He looked at the doctor. The couch quivered underneath him as he put one leg over the other and arched one eyebrow in mild interest.

“Yes.”

The word wiggled around Emile like a snake. A tight feeling caught the doctor in his chest. It seemed to nestle behind his ribcage, refusing to take flight in the cold environment of his physical vessel.  
He suppressed a shiver and instead shook his shoulders.

“Ah, it got cold. I am glad I closed the windows”, he smiled at the other.

“I don’t care. I came her to discuss my issues, not the weather. It gets colder at night, yes, I learned that in school, too. Can we now move on from basic principles of geography?”

The therapist scoffed.

“Watch your tone. I have the feeling your parents did not teach your proper manners. You are being incredibly rude and I will not take the responsibility of caring for you in the form of therapy if you cannot bring up the minimum amount of respect.”

Janus clicked his tongue.

“Uh.. noted”, he spoke and shrugged as if to dismiss the subject as a mere casualty of life, “why is it rude?”

The doctor squinted at him, his face like a scowl.   
He very much seemed like a parent about to reprimand Janus for something he had done. On the other hand, the patient just looked over at him. His eyes were innocent at most and uncaring at worst. The nonchalant attitude of the other had him fidget in his chair.
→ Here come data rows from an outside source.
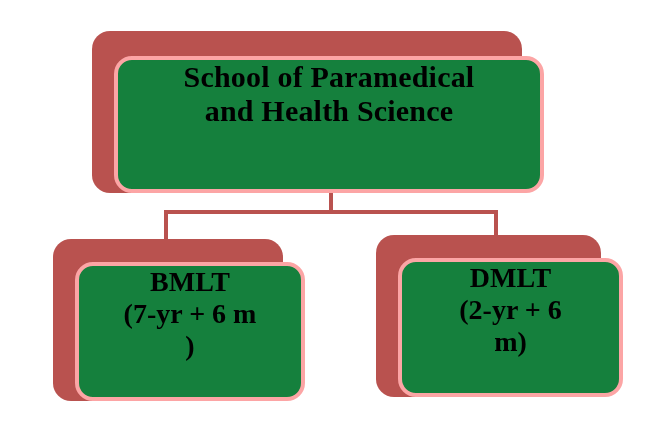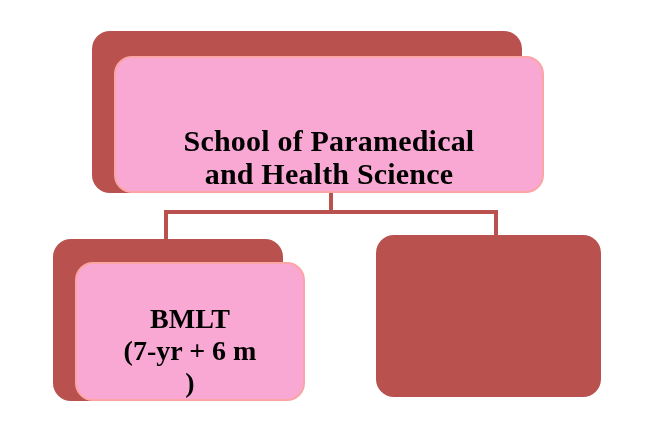--- a/index.html
+++ b/index.html
@@ -33,26 +33,26 @@
     left: 0;
     top: 0;
     width: 100%;
     height: 100%;
     background: #b9524f;
     border-radius: 18px;
   }
 
   .node .card {
     position: absolute;
-    background: #f9a8d4;
-    border: 2px solid #fca5a5;
+    background: #15803d;
+    border: 4px solid #fca5a5;
     border-radius: 18px;
     box-sizing: border-box;
     display: flex;
-    align-items: flex-end;
+    align-items: flex-start;
     justify-content: center;
     text-align: center;
   }
 
   .node .label {
     color: #000000;
     font-weight: bold;
     line-height: 1.12;
     padding: 0 6px;
     white-space: pre-line;
@@ -164,15 +164,20 @@
     <div class="plate"></div>
     <div class="card">
       <div class="label">BMLT
 (7-yr + 6 m
 )</div>
     </div>
   </div>
 
   <div class="node child" id="node-dmlt">
     <div class="plate"></div>
+    <div class="card">
+      <div class="label">DMLT
+(2-yr + 6
+m)</div>
+    </div>
   </div>
 
 </div>
 
 </body></html>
“You are implying my information is worthless to my evaluation of your issues. You are not the professional here and you should leave it up to me to decide whether you have an issues that needs to be treated and whether I can treat it. Maybe you need to be referred to someone else or even receive special care. We need to go slow and you cannot just go around saying my questions to you are not important.”

Janus looked at him, sucking his cheeks in before pursing his lips and clicking his tongue once more.

“Okay. Got it. It is uh, belittling or something. Sorry. Did not mean to snatch ya titles and tell you you don’t know shit. You do. I got it. You are the professional here. I don’t know why you are asking these questions but they feel boring to me.”

The therapist held up his pen like a warning.

“Calling them boring is also rude.”

Another nod came from Janus’ small head and the professional gave a self-satisfied hum.

“Okay. Non-transparent questions that seem superfluous to me but not to you.”

He shrugged.  
Emile arched an eyebrow but let go off the topic when Janus’ face seemed as nonchalant as always. Something red burned inside of the doctor but he could not place the name of this feeling. Maybe he needed a feelings chart.

“They are important”, he repeated. His voice had a special pressure to it, as if to reinforce what he had said so many times, again and again and again.  
“Well”, he clapped, “on to the questions. I need to ask you a lot of questions even if they do not apply to you, so I can rule out certain issues we classify.”

The patient nodded again.  
His face was unreadable.  
He looked liked a lonely student in a two-hour lecture that just kept dragging on with a professor never changing pitch or pace of speaking at all.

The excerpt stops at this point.